Retired first responders: Reduced cost of living adjustment going forward (and, of course, the Mayor still wants to steal back $700 million in benefits already earned).
Of these three groups--taxpayers, active members and retires--the
City's burden is considerably lower than everyone else’s burden. Plus, the
city's burden is spread over more than 1 million people while the remainder
rests solely on the backs of 10,000 active and retired first responders.
“The Mayor is engaging in ‘fake math,” said Sam Friar of theDallas Police and Fire Pension board. “The Mayor’s words and actions are
consistent with our belief that he is willing — and possibly attempting — to kill
HB 3158 and the current pension plan in order to start a new one.”
Carlin and Friar aren’t the only one to sound the alarm
about the mayor. In a guest commentary in The Dallas Morning News, state representative Jason Villalba notes that HB 3158 is not a taxpayer bailout as
Mayor Rawlings erroneously claims. Rep. Villalba also notes that the entire
Dallas delegation to the Texas legislature supports HB 3158.
Immediately after Rawlings’ letter of lies, Dallas City
Councilman Scott Griggs publically chastised the Mayor.
“I am AGAINST this letter,” Councilman Griggs posted on Facebook. “I
fear that this letter is part of an organized effort to ‘kill the bill.’
Attempting to kill the bill is shameful.”
Shameful indeed.
In an April 21 press release, State Pension Chair Dan Flynn who authored the pension bill said he was “deeply disappointed in the Dallas
Mayor making allegations and spreading incorrect information that won't hold up
under scrutiny.”
According to Flynn, the mayor’s “own staff gave him
incorrect information based upon unsubstantiated assumptions” that “he touted as true.”
Flynn also said the Mayor’s bullying, name calling and
refusal to negotiate in good faith “lends a lot of credence to the opinion of
many that the Mayor just wants to take over the Plan and drastically attack
benefits by collapsing the plan. Well that’s not going to happen.”

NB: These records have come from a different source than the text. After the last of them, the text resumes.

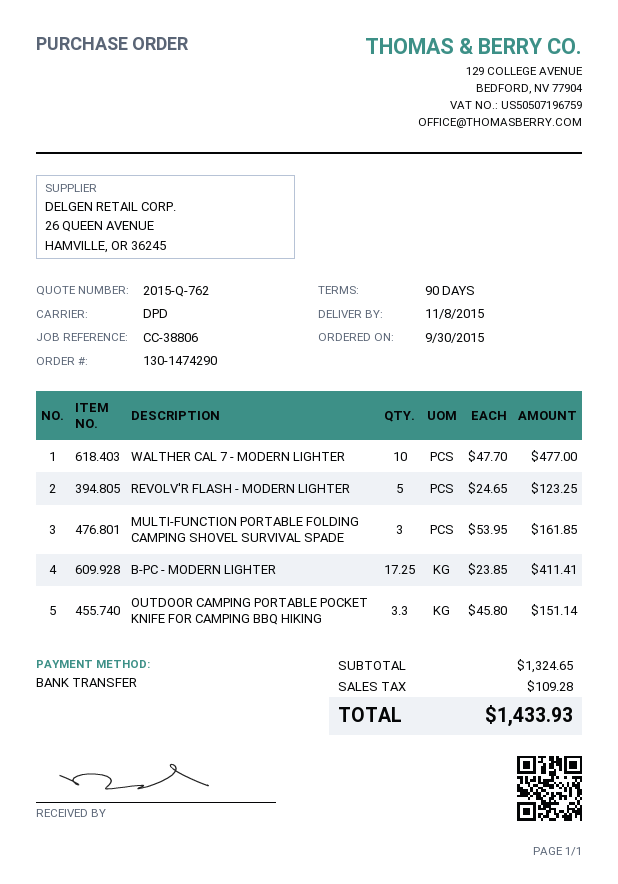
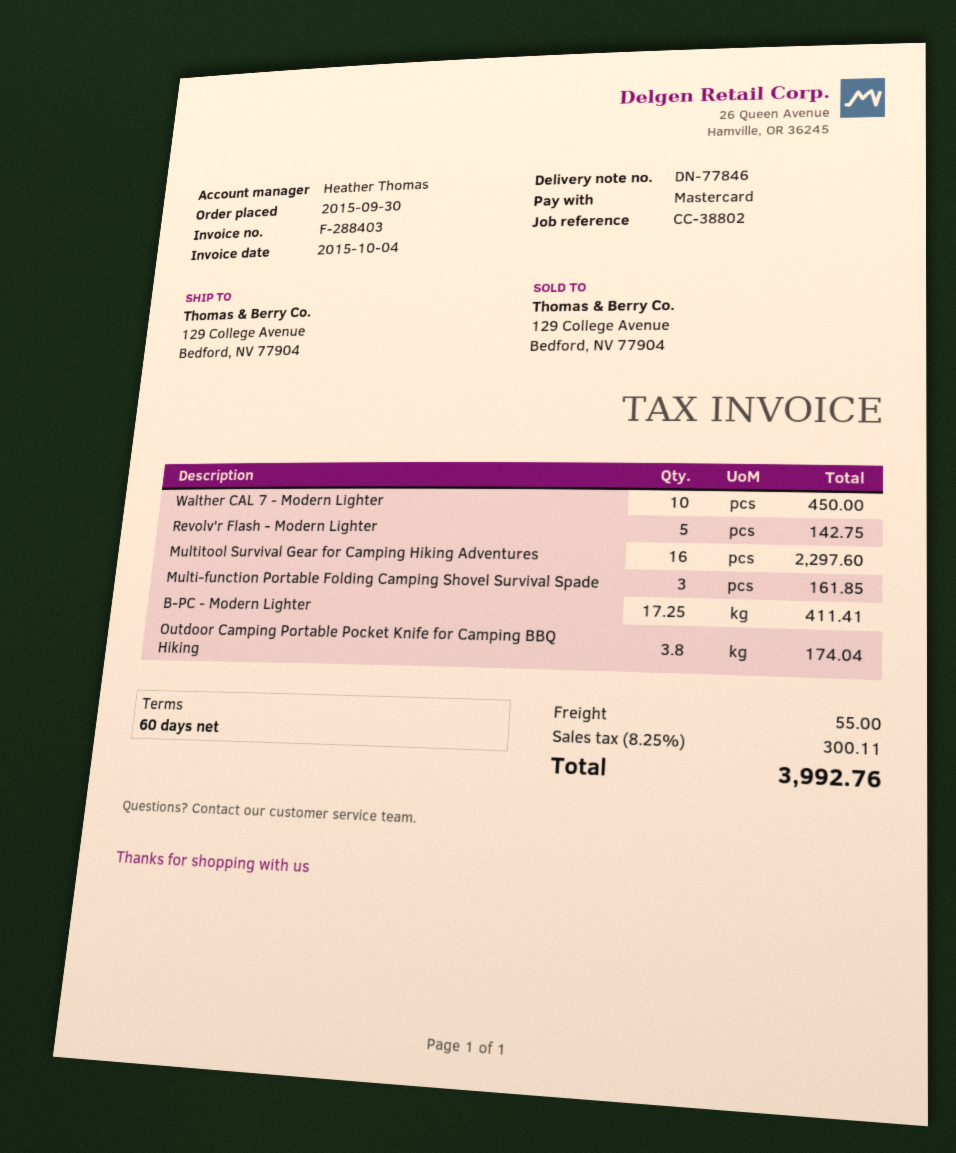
payment terms: 90 days -> 60 days
reference: CC-38806 -> CC-38802
payment method: bank transfer -> Mastercard
WALTHER CAL 7 - MODERN LIGHTER: 10 for 477.00 -> 10 for 450.00
REVOLV'R FLASH - MODERN LIGHTER: 5 for 123.25 -> 5 for 142.75
OUTDOOR CAMPING PORTABLE POCKET KNIFE FOR CAMPING BBQ HIKING: 3.3 for 151.14 -> 3.8 for 174.04
Multitool Survival Gear for Camping Hiking Adventures: none -> 16 for 2297.60
shipping: none -> 55.00
tax: 109.28 -> 300.11
total: 1433.93 -> 3992.76

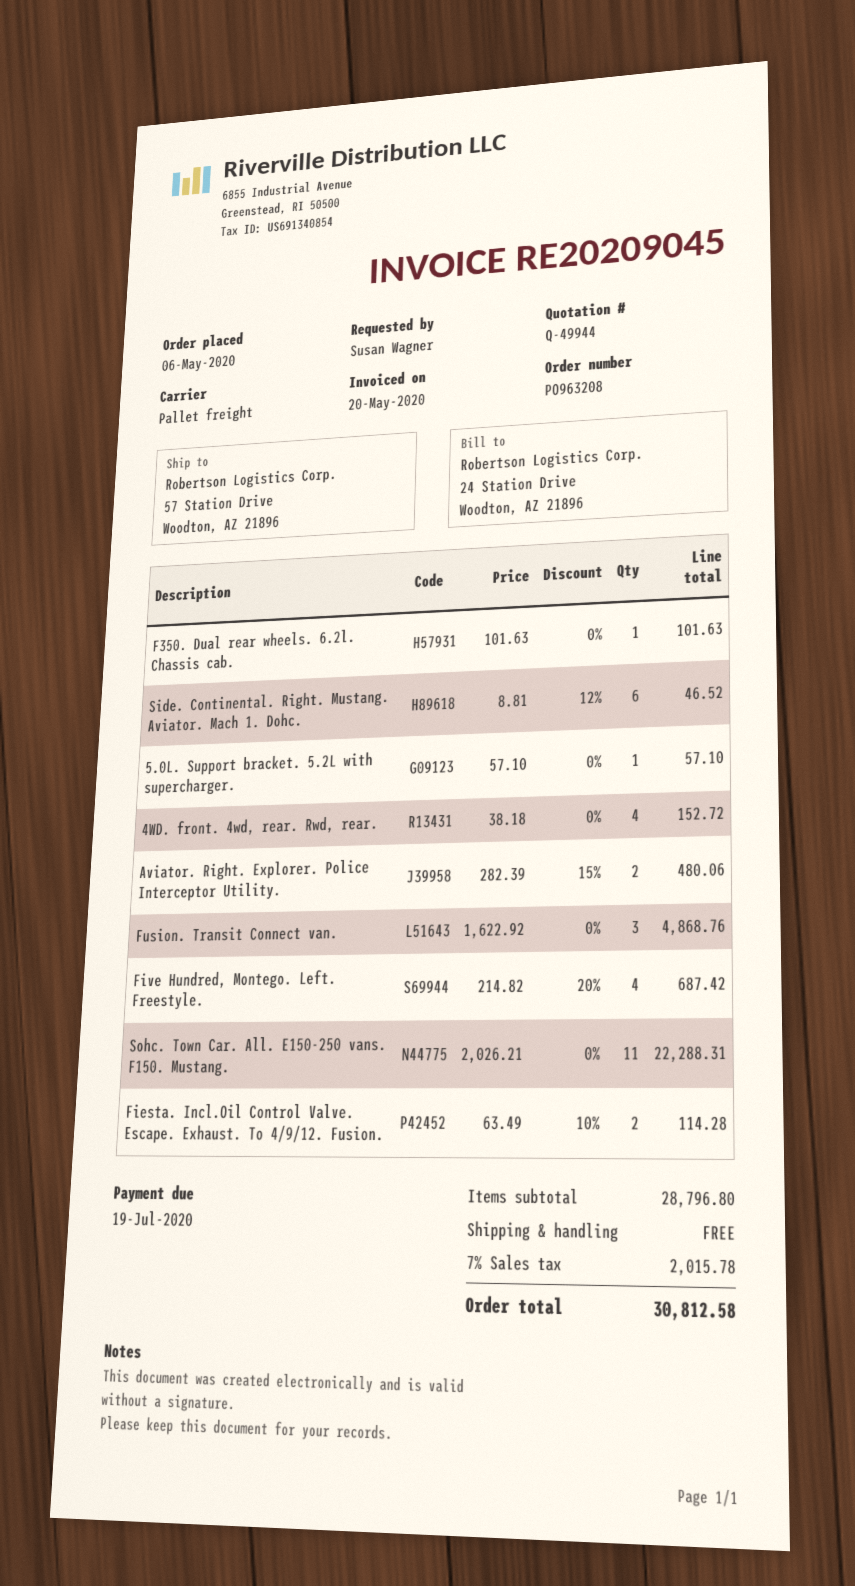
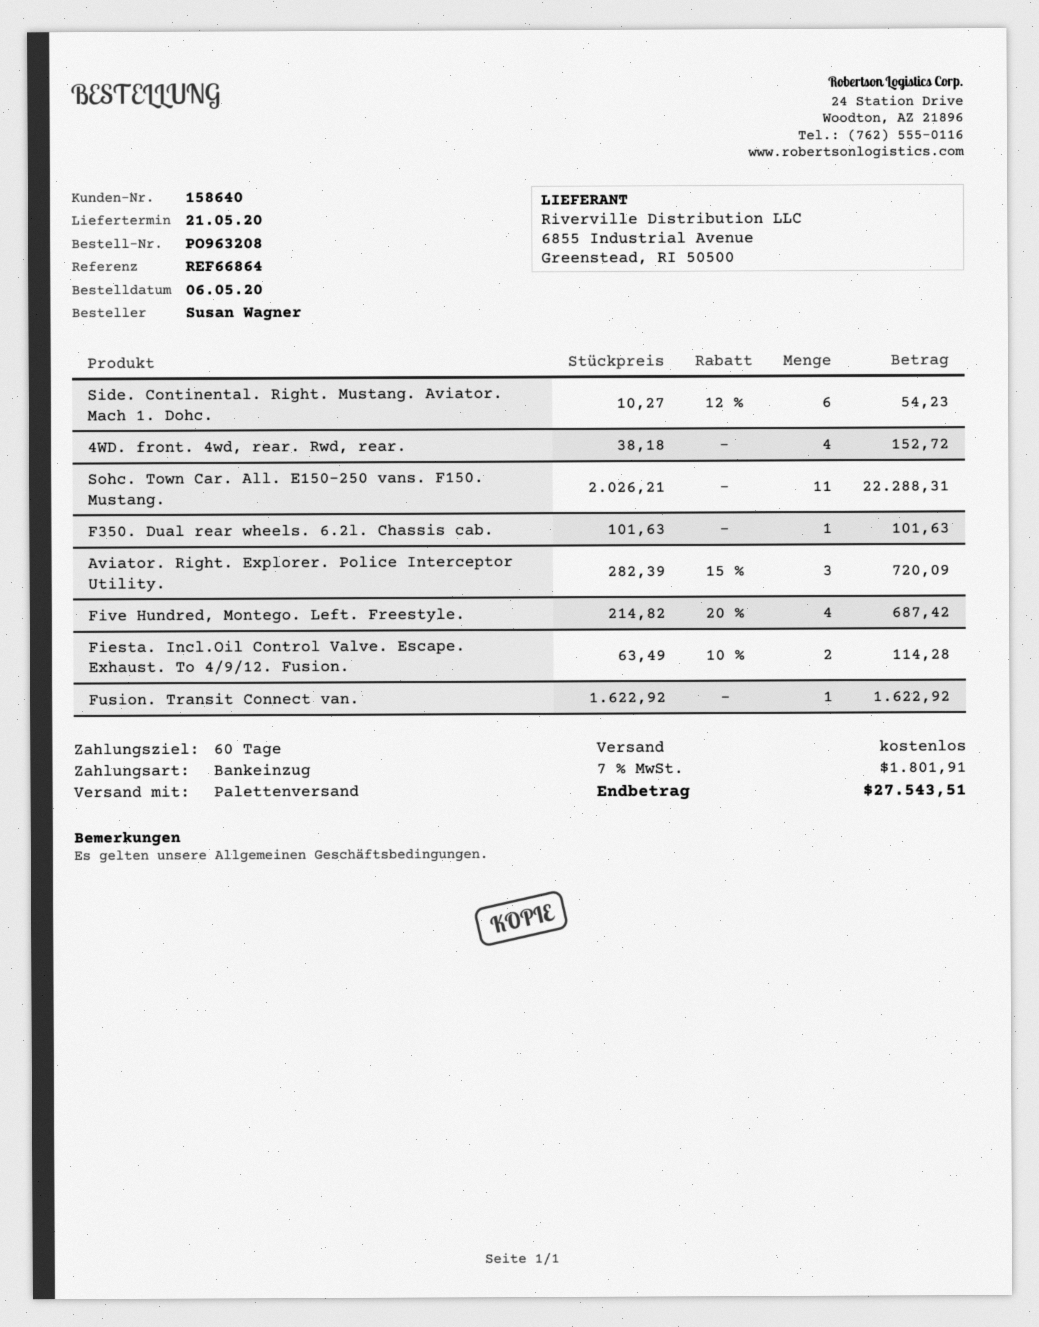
Side. Continental. Right. Mustang. Aviator. Mach 1. Dohc.: 6 x 8.81 - 12% = 46.52 -> 6 x 10.27 - 12% = 54.23
5.0L. Support bracket. 5.2L with supercharger.: 1 x 57.10 = 57.10 -> none
Aviator. Right. Explorer. Police Interceptor Utility.: 2 x 282.39 - 15% = 480.06 -> 3 x 282.39 - 15% = 720.09
Fusion. Transit Connect van.: 3 x 1622.92 = 4868.76 -> 1 x 1622.92 = 1622.92
tax: 7% = 2015.78 -> 7% = 1801.91
total: 30812.58 -> 27543.51

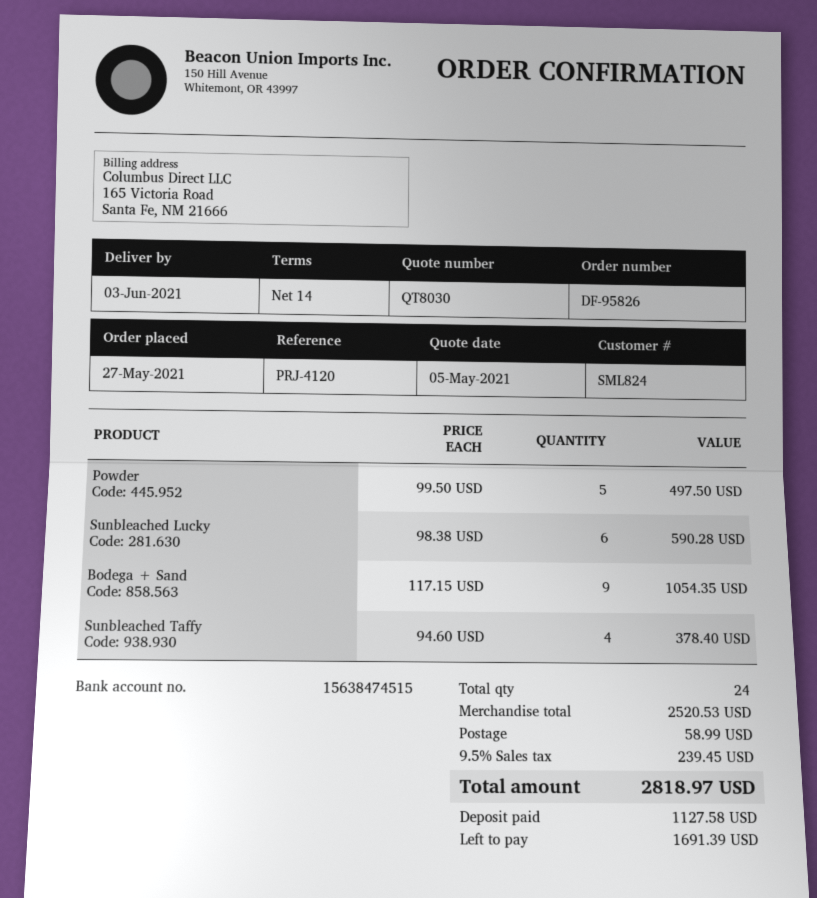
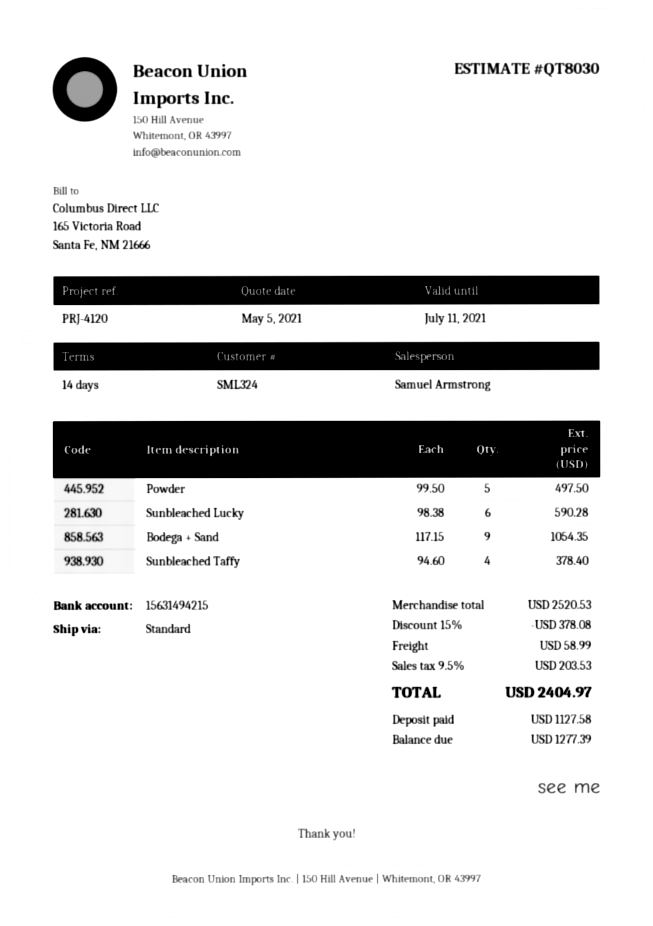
customer number: SML824 -> SML324
bank account: 15638474515 -> 15631494215
discount: none -> 15% = 378.08
tax: 9.5% = 239.45 -> 9.5% = 203.53
total: 2818.97 -> 2404.97
balance: 1691.39 -> 1277.39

“The city can't recruit because they have a preference for
parks over police and firemen, suggesting to everyone those officers rate below
dirt and grass,” Flynn said. “The current legislation raises no taxes and
requires no bonds, and I have no idea why the Mayor thinks it is so.”
“I suggest he stops wasting taxpayer dollars on expensive PR
firms, lobbyists and lawyers, quit claiming bankruptcy is the answer and starts
taking public safety seriously,” Flynn said.
Retired Assistant Fire Chief Carlin confirms that police and
fire officers are leaving in record numbers “because they can make more money
and have a lower work load just about anywhere else. And City Hall is showing
them how much they really don't care.”
It’s time, she said, for taxpayers and city council members
to “stand up and tell the Mayor to sit down and shut up. Tell the Mayor you
think Fire and Police are worth another $18 a year.”